- [Task statement]
Going from the top of the data below, give again each line through the one containing "top:0; width:424px; height:504px;", both ends kept.

(Stored data)
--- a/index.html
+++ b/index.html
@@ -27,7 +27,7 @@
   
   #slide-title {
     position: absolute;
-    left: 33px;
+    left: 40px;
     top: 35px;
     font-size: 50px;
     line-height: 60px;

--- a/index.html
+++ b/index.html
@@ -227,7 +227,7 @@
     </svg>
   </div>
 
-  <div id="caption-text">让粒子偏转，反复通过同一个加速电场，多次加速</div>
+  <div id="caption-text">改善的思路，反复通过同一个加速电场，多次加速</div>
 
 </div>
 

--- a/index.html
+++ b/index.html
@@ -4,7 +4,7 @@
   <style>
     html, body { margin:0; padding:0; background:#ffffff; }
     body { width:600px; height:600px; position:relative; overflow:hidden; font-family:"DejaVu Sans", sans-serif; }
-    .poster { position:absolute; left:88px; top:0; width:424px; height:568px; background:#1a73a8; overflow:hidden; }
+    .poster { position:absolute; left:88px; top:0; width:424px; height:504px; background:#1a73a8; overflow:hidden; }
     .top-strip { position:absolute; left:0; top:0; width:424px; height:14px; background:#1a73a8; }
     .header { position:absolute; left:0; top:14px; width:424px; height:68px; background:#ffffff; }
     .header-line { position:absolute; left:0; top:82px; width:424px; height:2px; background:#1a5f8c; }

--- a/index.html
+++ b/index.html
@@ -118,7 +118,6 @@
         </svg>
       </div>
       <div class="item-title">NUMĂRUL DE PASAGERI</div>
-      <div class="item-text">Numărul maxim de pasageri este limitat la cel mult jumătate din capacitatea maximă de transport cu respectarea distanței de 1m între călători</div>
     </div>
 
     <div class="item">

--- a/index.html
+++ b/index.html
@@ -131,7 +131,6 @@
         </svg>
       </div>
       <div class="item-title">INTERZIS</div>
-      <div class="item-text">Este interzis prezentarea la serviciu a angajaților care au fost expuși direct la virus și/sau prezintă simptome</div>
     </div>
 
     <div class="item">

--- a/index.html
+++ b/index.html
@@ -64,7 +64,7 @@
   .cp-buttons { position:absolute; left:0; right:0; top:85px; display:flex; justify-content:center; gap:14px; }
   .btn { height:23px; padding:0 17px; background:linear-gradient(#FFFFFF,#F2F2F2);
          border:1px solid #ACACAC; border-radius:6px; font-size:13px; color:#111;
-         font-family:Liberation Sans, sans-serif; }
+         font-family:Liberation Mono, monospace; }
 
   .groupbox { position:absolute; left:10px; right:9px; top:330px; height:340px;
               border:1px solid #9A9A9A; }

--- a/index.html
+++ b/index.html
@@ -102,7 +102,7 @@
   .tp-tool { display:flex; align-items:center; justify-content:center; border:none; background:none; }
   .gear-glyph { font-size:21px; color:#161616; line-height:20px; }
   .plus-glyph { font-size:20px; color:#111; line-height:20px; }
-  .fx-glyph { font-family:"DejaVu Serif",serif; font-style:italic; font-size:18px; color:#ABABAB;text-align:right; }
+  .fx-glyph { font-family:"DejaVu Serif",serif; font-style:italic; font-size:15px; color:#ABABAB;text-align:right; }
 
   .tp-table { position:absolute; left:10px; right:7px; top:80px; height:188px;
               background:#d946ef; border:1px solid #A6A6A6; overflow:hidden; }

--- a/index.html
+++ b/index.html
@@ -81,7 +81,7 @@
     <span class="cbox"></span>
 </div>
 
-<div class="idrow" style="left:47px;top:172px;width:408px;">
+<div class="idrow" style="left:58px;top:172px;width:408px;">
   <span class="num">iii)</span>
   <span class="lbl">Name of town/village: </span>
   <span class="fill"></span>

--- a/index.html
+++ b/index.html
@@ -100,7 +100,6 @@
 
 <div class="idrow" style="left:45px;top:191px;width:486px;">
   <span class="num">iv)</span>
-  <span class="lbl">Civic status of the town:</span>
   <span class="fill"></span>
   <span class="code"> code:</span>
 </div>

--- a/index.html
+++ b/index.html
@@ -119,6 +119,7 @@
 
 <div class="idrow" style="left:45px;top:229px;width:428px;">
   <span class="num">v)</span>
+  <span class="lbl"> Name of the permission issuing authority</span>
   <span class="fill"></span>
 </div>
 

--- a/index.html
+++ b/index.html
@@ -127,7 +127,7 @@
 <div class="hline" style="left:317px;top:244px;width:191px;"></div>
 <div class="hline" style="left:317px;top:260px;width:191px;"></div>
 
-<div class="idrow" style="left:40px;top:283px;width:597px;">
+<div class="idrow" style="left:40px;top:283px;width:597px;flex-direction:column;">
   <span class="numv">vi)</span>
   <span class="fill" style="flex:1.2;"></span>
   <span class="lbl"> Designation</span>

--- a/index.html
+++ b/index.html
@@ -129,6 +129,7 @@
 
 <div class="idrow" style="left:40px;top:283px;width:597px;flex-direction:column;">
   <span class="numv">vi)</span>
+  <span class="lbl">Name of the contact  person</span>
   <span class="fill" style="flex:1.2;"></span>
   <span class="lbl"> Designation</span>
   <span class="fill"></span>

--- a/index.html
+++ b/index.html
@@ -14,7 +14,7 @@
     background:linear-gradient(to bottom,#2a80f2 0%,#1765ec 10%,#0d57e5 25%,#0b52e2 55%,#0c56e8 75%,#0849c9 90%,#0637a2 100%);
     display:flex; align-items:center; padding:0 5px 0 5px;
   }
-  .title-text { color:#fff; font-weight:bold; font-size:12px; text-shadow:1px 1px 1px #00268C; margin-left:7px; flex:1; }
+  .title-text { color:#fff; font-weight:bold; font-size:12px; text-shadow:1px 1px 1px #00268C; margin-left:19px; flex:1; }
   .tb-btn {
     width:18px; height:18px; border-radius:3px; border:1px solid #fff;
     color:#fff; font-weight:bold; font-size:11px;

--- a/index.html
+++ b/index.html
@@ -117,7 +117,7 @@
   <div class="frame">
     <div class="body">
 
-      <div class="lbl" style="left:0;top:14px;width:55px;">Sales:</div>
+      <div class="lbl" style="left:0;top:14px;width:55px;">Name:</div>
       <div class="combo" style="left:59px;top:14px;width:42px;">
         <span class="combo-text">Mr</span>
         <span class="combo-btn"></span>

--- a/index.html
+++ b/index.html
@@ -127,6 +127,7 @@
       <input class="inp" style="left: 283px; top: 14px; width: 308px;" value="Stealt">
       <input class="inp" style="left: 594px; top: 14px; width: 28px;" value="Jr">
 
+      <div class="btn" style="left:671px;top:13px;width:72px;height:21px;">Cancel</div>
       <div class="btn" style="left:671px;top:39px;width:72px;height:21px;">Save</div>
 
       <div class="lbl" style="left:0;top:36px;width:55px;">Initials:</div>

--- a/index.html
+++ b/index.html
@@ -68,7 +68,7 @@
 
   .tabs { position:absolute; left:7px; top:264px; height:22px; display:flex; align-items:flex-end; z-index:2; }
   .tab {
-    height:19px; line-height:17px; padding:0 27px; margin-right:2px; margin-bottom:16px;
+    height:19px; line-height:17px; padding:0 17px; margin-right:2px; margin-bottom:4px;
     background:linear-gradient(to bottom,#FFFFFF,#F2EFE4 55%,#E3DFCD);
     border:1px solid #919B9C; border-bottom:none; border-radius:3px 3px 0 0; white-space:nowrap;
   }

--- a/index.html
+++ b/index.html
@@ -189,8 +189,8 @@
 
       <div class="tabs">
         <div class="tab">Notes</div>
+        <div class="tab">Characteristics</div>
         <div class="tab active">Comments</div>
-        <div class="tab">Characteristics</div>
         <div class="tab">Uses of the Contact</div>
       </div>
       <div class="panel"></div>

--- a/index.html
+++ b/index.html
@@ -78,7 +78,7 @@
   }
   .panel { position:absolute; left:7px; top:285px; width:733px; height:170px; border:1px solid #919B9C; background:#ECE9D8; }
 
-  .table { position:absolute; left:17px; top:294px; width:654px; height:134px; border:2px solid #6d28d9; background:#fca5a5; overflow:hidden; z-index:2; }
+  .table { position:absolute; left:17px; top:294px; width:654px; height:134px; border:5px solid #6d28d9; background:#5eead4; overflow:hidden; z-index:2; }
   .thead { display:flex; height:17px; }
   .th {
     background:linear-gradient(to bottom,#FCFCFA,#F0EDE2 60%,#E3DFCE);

- [Exercise result]
--- a/index.html
+++ b/index.html
@@ -27,7 +27,7 @@
   
   #slide-title {
     position: absolute;
-    left: 33px;
+    left: 40px;
     top: 35px;
     font-size: 50px;
     line-height: 60px;

--- a/index.html
+++ b/index.html
@@ -227,7 +227,7 @@
     </svg>
   </div>
 
-  <div id="caption-text">让粒子偏转，反复通过同一个加速电场，多次加速</div>
+  <div id="caption-text">改善的思路，反复通过同一个加速电场，多次加速</div>
 
 </div>
 

--- a/index.html
+++ b/index.html
@@ -4,7 +4,7 @@
   <style>
     html, body { margin:0; padding:0; background:#ffffff; }
     body { width:600px; height:600px; position:relative; overflow:hidden; font-family:"DejaVu Sans", sans-serif; }
-    .poster { position:absolute; left:88px; top:0; width:424px; height:568px; background:#1a73a8; overflow:hidden; }
+    .poster { position:absolute; left:88px; top:0; width:424px; height:504px; background:#1a73a8; overflow:hidden; }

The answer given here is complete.